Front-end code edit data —
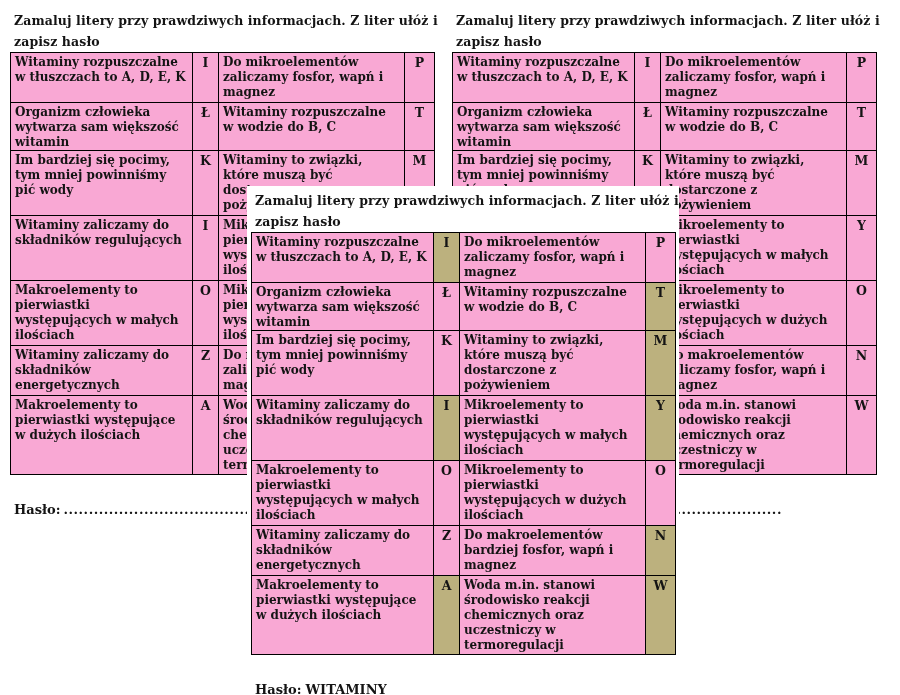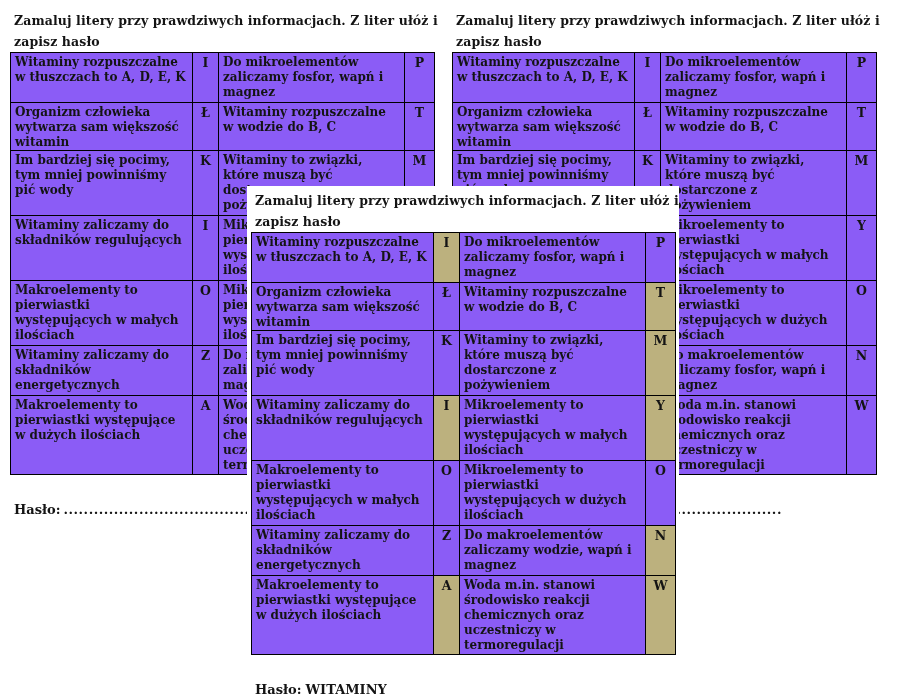"Witaminy rozpuszczalne" table.answers { background: #8b5cf6 -> #f9a8d4 }
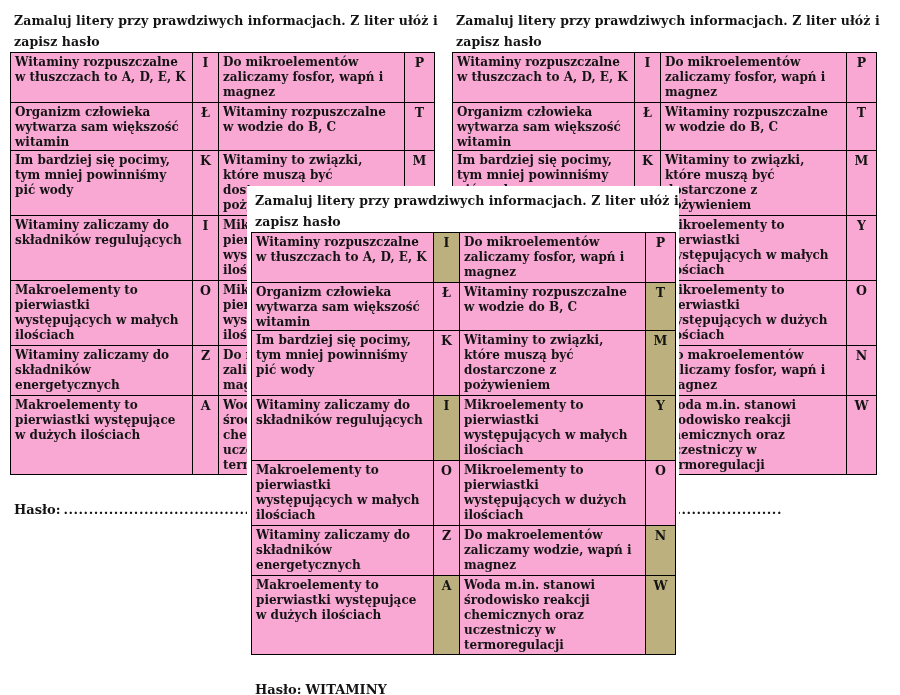"Do makroelementów" td { text: zaliczamy wodzie -> bardziej fosfor }
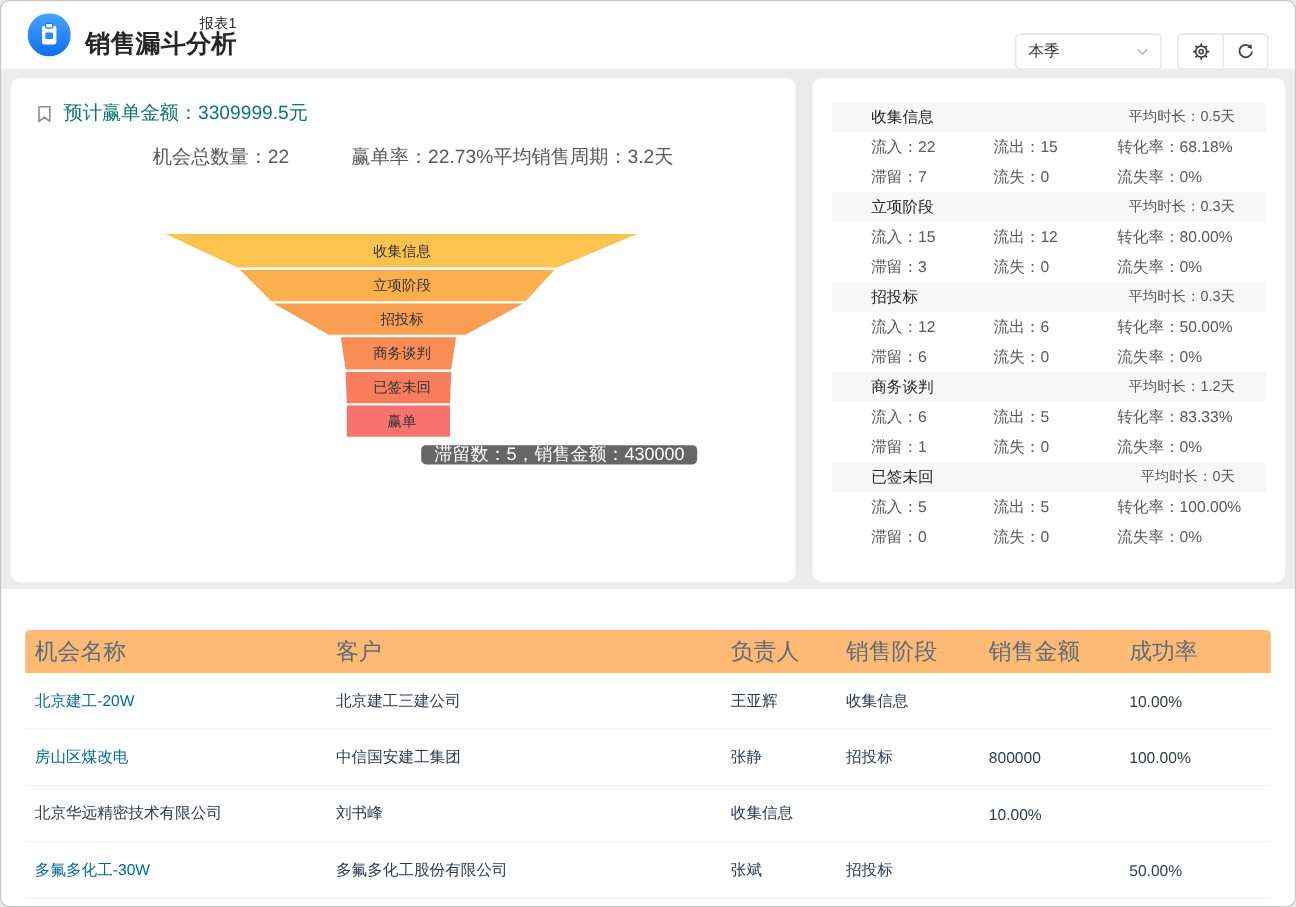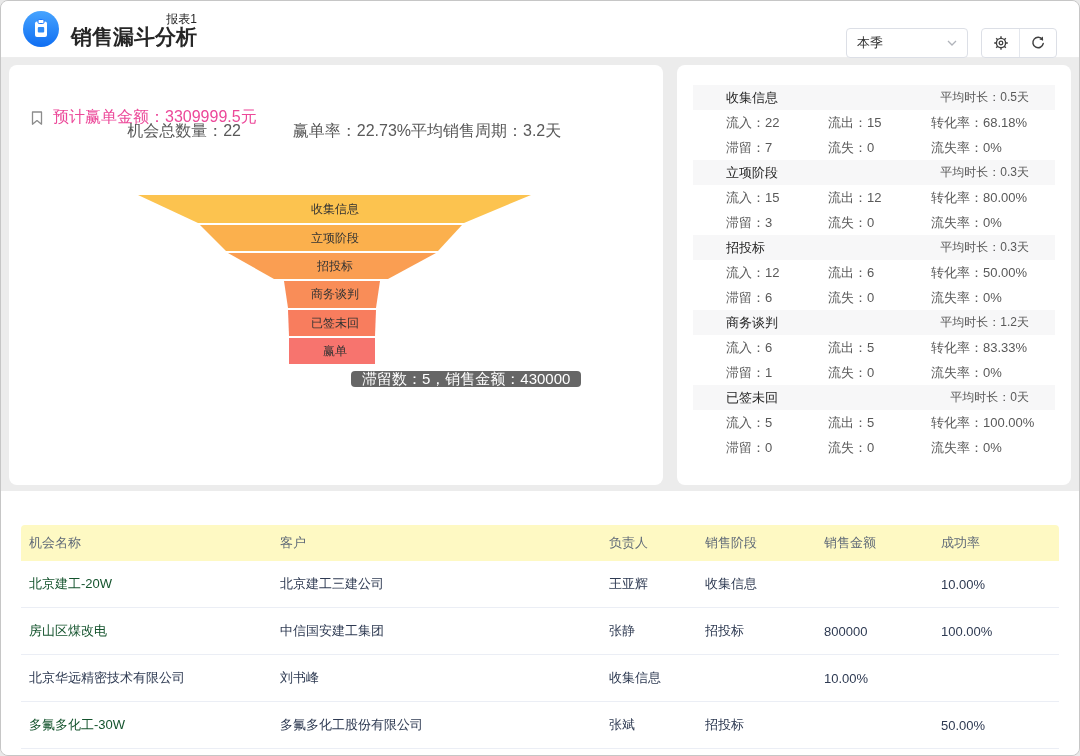"预计赢单金额：3309999.5元" .headline { color: #ec4899 -> #0f766e; margin-top: 23px -> none }
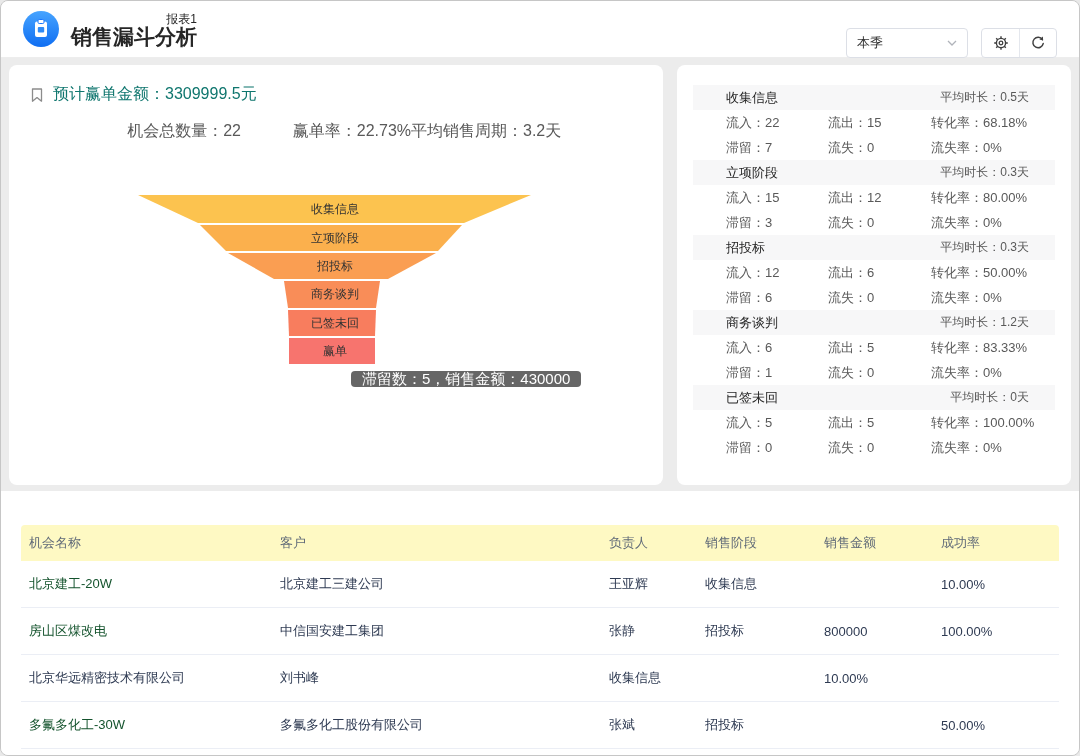"机会名称" .thead { background: #fef9c3 -> #fdba74; font-size: 13px -> 19px }
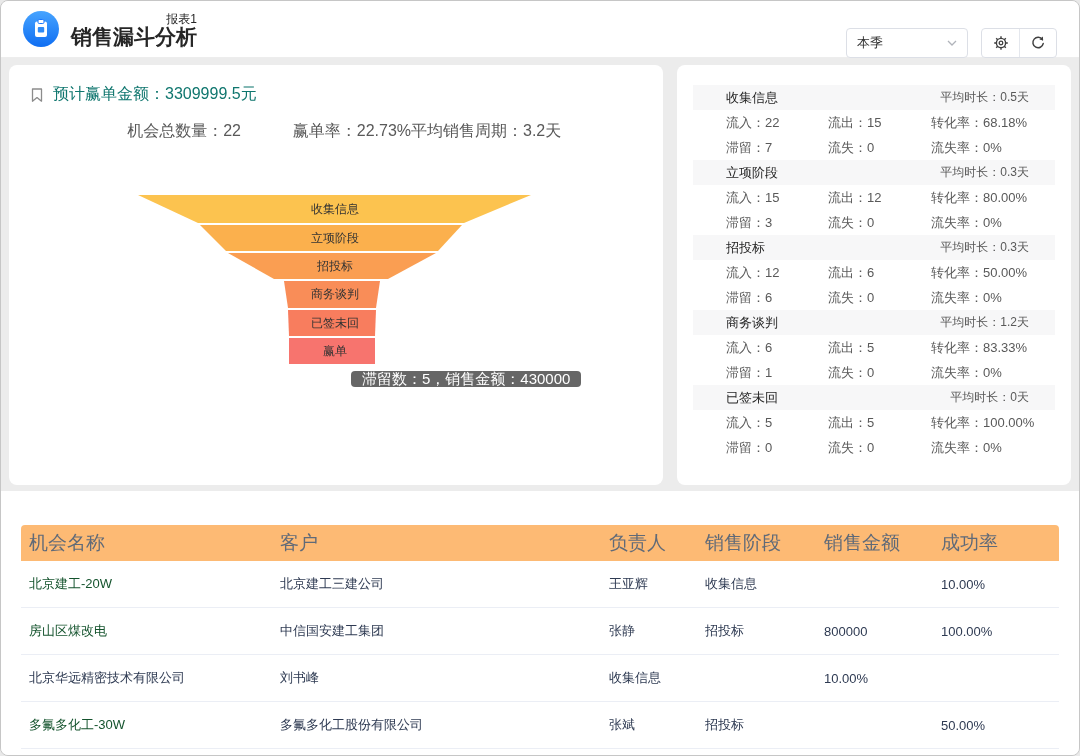"北京建工-20W" .trow .link { color: #14532d -> #0369a1 }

Your assignment — Your job is to transcribe the records exactly and in full. Pictures are not part of the copy.

Reply to the exercise —
"Witaminy rozpuszczalne" table.answers { background: #8b5cf6 -> #f9a8d4 }
"Do makroelementów" td { text: zaliczamy wodzie -> bardziej fosfor }
"预计赢单金额：3309999.5元" .headline { color: #ec4899 -> #0f766e; margin-top: 23px -> none }
"机会名称" .thead { background: #fef9c3 -> #fdba74; font-size: 13px -> 19px }
"北京建工-20W" .trow .link { color: #14532d -> #0369a1 }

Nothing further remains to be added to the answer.